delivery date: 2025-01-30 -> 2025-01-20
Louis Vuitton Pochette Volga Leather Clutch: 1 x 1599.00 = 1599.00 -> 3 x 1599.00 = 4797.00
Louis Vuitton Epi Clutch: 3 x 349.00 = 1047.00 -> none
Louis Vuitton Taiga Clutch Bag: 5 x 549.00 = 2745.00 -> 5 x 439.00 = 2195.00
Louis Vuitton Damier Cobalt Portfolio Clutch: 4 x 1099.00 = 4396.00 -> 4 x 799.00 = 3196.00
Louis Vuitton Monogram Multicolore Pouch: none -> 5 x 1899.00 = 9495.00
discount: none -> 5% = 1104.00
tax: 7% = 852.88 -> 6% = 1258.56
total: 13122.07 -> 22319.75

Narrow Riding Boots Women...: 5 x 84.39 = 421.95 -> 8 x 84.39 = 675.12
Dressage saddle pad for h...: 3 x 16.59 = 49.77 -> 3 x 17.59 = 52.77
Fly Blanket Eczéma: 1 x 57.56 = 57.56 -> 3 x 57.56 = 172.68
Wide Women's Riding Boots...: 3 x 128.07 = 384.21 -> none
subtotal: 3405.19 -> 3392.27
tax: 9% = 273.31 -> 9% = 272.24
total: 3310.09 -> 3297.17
* * *
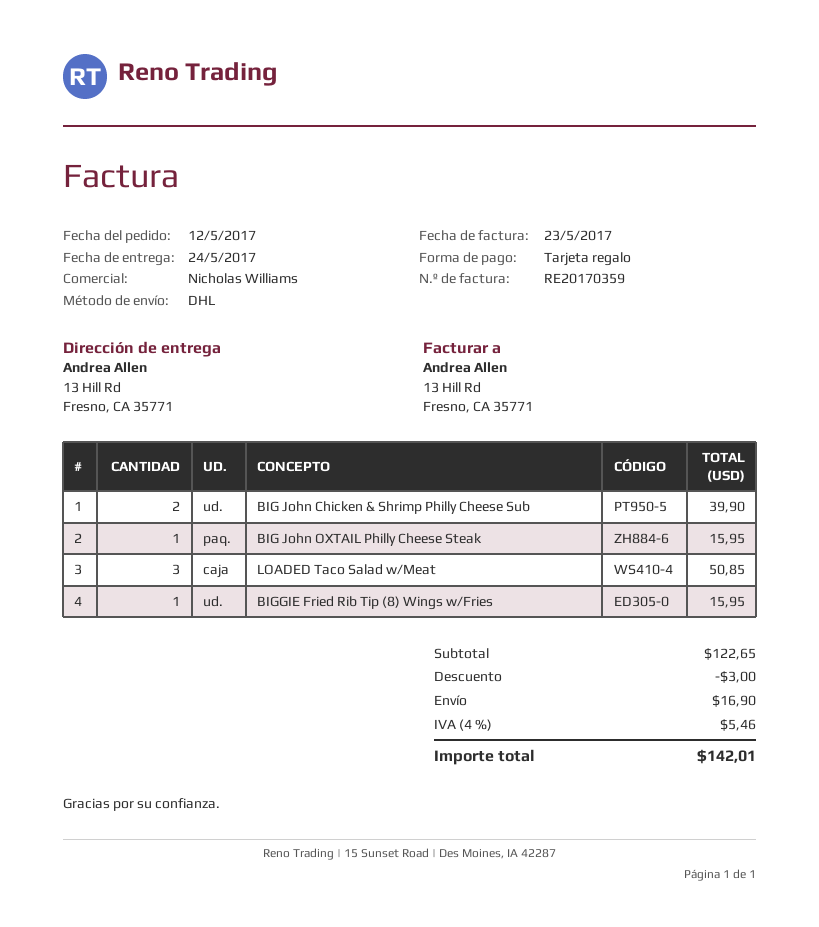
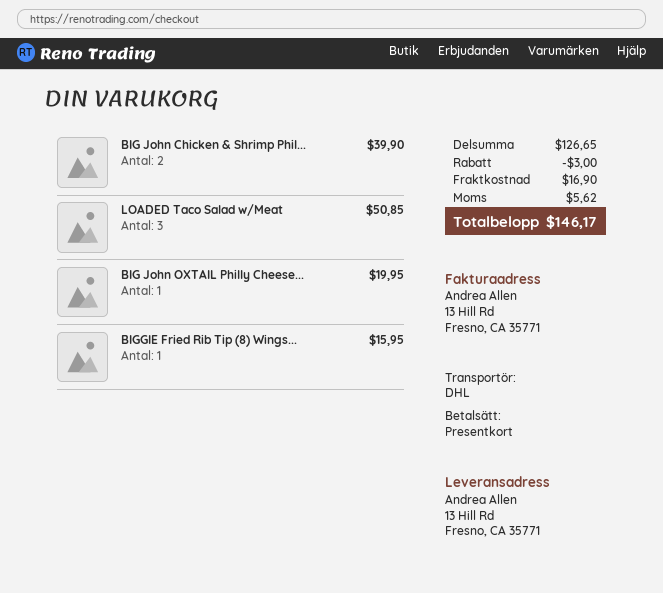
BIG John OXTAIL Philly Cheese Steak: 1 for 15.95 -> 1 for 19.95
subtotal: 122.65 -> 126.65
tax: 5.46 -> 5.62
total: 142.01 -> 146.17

_DIRECTIONS_
Copy out every line of the listing that includes the string "Riding".

_SOLUTION FOR THIS TASK_
Narrow Riding Boots Women...: 5 x 84.39 = 421.95 -> 8 x 84.39 = 675.12
Wide Women's Riding Boots...: 3 x 128.07 = 384.21 -> none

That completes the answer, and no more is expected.